=== Section Start ===

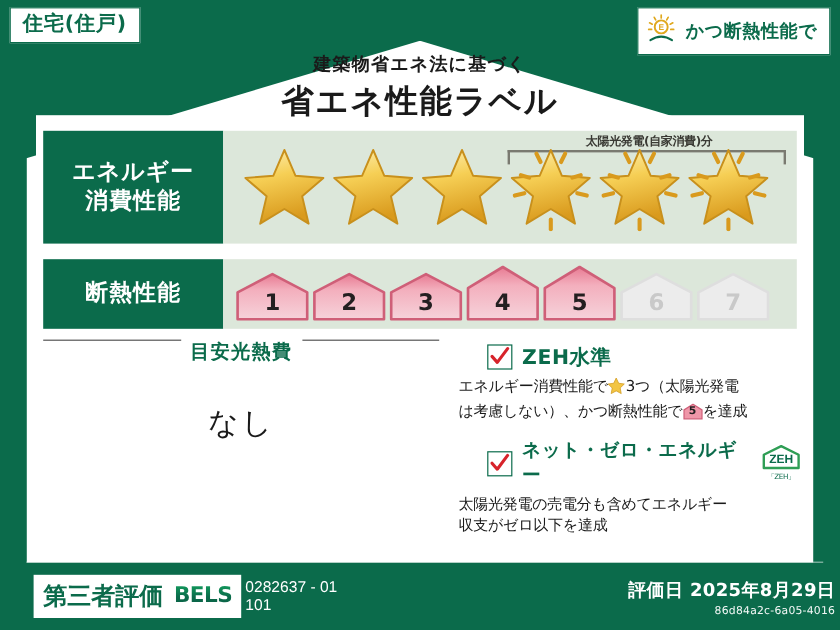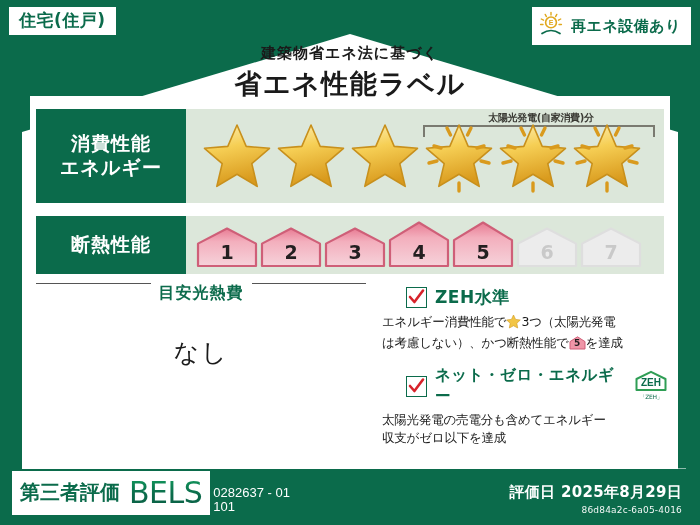--- a/index.html
+++ b/index.html
@@ -132,38 +132,38 @@
   .mini-house .mn{
     position:absolute;left:0;right:0;bottom:0px;text-align:center;
     font-size:9px;font-weight:bold;color:#231f20;
   }
   .zeh-badge{display:inline-flex;align-items:center;gap:1px;vertical-align:-6px;flex-direction:column;}
   .zeh-sub{font-size:6px;color:#0b6b4b;letter-spacing:-.3px;}
   .block2{margin-top:13px;}
 
   
   .foot-left{
-    position:absolute;left:12px;bottom:10px;
-    display:flex;align-items:flex-end;
+    position:absolute;left:28px;bottom:10px;
+    display:flex;align-items:center;
   }
   .foot-plate{
     background:#fff;padding:4px 8px 5px 8px;display:flex;align-items:center;gap:9px;
   }
   .foot-3rd{font-size:20px;font-weight:bold;color:#0b6b4b;letter-spacing:0px;}
   .foot-bels{
-    font-size:30px;font-weight:normal;letter-spacing:-.5px;
+    font-size:18px;font-weight:bold;letter-spacing:-.5px;
     background:linear-gradient(180deg,#13a05f 0%,#0b6b4b 55%,#0a5e43 100%);
     -webkit-background-clip:text;background-clip:text;color:transparent;
   }
   .foot-num{
     font-size:13px;color:#ffffff;line-height:1.12;margin-left:3px;
     font-family:"Liberation Sans",sans-serif;
   }
   .foot-right{
-    position:absolute;right:18px;bottom:10px;text-align:right;color:#fff;
+    position:absolute;right:4px;bottom:10px;text-align:right;color:#fff;
   }
   .foot-date{font-size:15px;font-weight:bold;letter-spacing:.3px;}
   .foot-uid{font-size:9px;margin-top:3px;letter-spacing:.2px;opacity:.95;}
   .foot-sep{
     position:absolute;left:22px;right:14px;bottom:56px;height:1px;background:#ffffff;opacity:.55;
   }
 </style>
 </head>
 <body>
 
@@ -186,32 +186,32 @@
           <line x1="3.3" y1="8" x2="5.5" y2="9.2"></line>
           <line x1="22.7" y1="8" x2="20.5" y2="9.2"></line>
           <line x1="2.6" y1="13.5" x2="5" y2="13.5"></line>
           <line x1="23.4" y1="13.5" x2="21" y2="13.5"></line>
         </g>
         <circle cx="13" cy="11.4" r="5.4" fill="none" stroke="#e0a81e" stroke-width="1.6"></circle>
         <text x="13" y="14.4" text-anchor="middle" font-size="7" font-weight="bold" fill="#e0a81e" font-family="Liberation Sans, sans-serif">E</text>
         <path d="M4 22.5 Q13 16.5 22 22.5" fill="none" stroke="#0b6b4b" stroke-width="1.7" stroke-linecap="round"></path>
       </svg>
     </span>
-    <span class="txt">再エネ設備あり</span>
+    <span class="txt">かつ断熱性能で</span>
   </div>
 
   <div class="headings">
     <div class="head-sub">建築物省エネ法に基づく</div>
     <div class="head-main">省エネ性能ラベル</div>
   </div>
 
   <div class="row" id="row-energy">
     <div class="row-label">
+      <span>エネルギー</span>
       <span>消費性能</span>
-      <span>エネルギー</span>
     </div>
     <div class="row-body">
       <div class="solar-cap">太陽光発電(自家消費)分</div>
       <div class="solar-bracket"></div>
       <div class="stars" id="stars">
           <div class="star-cell">
             <svg width="74" height="74" viewBox="0 0 74 74">
       <defs>
         <linearGradient id="sg" x1="0" y1="0" x2="0.25" y2="1">
           <stop offset="0%" stop-color="#fdf0b8"></stop>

=== Section End ===

* _Exercise_
Pictures aside, retype the entries above exactly as they are.

* _Answer for the task_
--- a/index.html
+++ b/index.html
@@ -132,38 +132,38 @@
   .mini-house .mn{
     position:absolute;left:0;right:0;bottom:0px;text-align:center;
     font-size:9px;font-weight:bold;color:#231f20;
   }
   .zeh-badge{display:inline-flex;align-items:center;gap:1px;vertical-align:-6px;flex-direction:column;}
   .zeh-sub{font-size:6px;color:#0b6b4b;letter-spacing:-.3px;}
   .block2{margin-top:13px;}
 
   
   .foot-left{
-    position:absolute;left:12px;bottom:10px;
-    display:flex;align-items:flex-end;
+    position:absolute;left:28px;bottom:10px;
+    display:flex;align-items:center;
   }
   .foot-plate{
     background:#fff;padding:4px 8px 5px 8px;display:flex;align-items:center;gap:9px;
   }
   .foot-3rd{font-size:20px;font-weight:bold;color:#0b6b4b;letter-spacing:0px;}
   .foot-bels{
-    font-size:30px;font-weight:normal;letter-spacing:-.5px;
+    font-size:18px;font-weight:bold;letter-spacing:-.5px;
     background:linear-gradient(180deg,#13a05f 0%,#0b6b4b 55%,#0a5e43 100%);
     -webkit-background-clip:text;background-clip:text;color:transparent;
   }
   .foot-num{
     font-size:13px;color:#ffffff;line-height:1.12;margin-left:3px;
     font-family:"Liberation Sans",sans-serif;
   }
   .foot-right{
-    position:absolute;right:18px;bottom:10px;text-align:right;color:#fff;
+    position:absolute;right:4px;bottom:10px;text-align:right;color:#fff;
   }
   .foot-date{font-size:15px;font-weight:bold;letter-spacing:.3px;}
   .foot-uid{font-size:9px;margin-top:3px;letter-spacing:.2px;opacity:.95;}
   .foot-sep{
     position:absolute;left:22px;right:14px;bottom:56px;height:1px;background:#ffffff;opacity:.55;
   }
 </style>
 </head>
 <body>
 
@@ -186,32 +186,32 @@
           <line x1="3.3" y1="8" x2="5.5" y2="9.2"></line>
           <line x1="22.7" y1="8" x2="20.5" y2="9.2"></line>
           <line x1="2.6" y1="13.5" x2="5" y2="13.5"></line>
           <line x1="23.4" y1="13.5" x2="21" y2="13.5"></line>
         </g>
         <circle cx="13" cy="11.4" r="5.4" fill="none" stroke="#e0a81e" stroke-width="1.6"></circle>
         <text x="13" y="14.4" text-anchor="middle" font-size="7" font-weight="bold" fill="#e0a81e" font-family="Liberation Sans, sans-serif">E</text>
         <path d="M4 22.5 Q13 16.5 22 22.5" fill="none" stroke="#0b6b4b" stroke-width="1.7" stroke-linecap="round"></path>
       </svg>
     </span>
-    <span class="txt">再エネ設備あり</span>
+    <span class="txt">かつ断熱性能で</span>
   </div>
 
   <div class="headings">
     <div class="head-sub">建築物省エネ法に基づく</div>
     <div class="head-main">省エネ性能ラベル</div>
   </div>
 
   <div class="row" id="row-energy">
     <div class="row-label">
+      <span>エネルギー</span>
       <span>消費性能</span>
-      <span>エネルギー</span>
     </div>
     <div class="row-body">
       <div class="solar-cap">太陽光発電(自家消費)分</div>
       <div class="solar-bracket"></div>
       <div class="stars" id="stars">
           <div class="star-cell">
             <svg width="74" height="74" viewBox="0 0 74 74">
       <defs>
         <linearGradient id="sg" x1="0" y1="0" x2="0.25" y2="1">
           <stop offset="0%" stop-color="#fdf0b8"></stop>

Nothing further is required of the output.